##### DATASET EXTRACT #####

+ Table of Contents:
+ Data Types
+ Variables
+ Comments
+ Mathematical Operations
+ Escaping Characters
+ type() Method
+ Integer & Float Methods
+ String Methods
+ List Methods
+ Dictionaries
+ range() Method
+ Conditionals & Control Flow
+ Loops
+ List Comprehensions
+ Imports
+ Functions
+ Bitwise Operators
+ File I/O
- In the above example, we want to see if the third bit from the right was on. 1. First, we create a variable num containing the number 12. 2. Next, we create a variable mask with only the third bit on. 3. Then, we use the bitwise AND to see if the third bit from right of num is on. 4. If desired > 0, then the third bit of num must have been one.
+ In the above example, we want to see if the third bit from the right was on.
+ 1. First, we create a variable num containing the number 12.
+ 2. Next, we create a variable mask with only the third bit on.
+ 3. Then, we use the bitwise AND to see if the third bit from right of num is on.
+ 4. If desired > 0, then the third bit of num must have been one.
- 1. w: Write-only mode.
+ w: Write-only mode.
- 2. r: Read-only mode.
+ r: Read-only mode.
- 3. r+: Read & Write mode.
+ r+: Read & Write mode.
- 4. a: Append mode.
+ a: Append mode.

#####
##### DATASET EXTRACT #####

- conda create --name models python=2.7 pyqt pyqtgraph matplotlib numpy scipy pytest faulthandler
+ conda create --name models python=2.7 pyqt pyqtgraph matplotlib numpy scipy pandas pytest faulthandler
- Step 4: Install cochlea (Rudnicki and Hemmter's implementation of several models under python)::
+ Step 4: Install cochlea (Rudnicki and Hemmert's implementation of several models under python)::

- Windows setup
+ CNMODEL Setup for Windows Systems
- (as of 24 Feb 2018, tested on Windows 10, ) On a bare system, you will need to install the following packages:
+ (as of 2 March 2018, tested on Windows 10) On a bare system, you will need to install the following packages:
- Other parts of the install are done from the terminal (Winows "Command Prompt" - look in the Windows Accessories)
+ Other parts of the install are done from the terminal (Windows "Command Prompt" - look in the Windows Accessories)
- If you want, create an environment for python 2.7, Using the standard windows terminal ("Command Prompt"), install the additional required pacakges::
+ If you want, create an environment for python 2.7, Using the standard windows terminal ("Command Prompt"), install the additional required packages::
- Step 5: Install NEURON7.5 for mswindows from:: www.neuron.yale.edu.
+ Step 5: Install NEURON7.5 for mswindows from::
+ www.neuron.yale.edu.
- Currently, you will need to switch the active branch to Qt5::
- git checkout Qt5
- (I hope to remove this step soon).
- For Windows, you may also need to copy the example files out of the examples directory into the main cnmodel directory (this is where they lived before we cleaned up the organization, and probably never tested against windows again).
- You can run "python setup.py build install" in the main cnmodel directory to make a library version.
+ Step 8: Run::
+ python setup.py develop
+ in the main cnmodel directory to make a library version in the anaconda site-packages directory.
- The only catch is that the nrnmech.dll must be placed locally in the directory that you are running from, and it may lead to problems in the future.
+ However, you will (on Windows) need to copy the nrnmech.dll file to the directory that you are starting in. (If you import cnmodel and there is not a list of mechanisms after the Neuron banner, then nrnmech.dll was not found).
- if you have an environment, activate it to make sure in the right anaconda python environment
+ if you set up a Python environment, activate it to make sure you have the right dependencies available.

#####

The lines to return are those in the entries above that hold "required".

**SOLVED PROBLEM:**
- If you want, create an environment for python 2.7, Using the standard windows terminal ("Command Prompt"), install the additional required pacakges::
+ If you want, create an environment for python 2.7, Using the standard windows terminal ("Command Prompt"), install the additional required packages::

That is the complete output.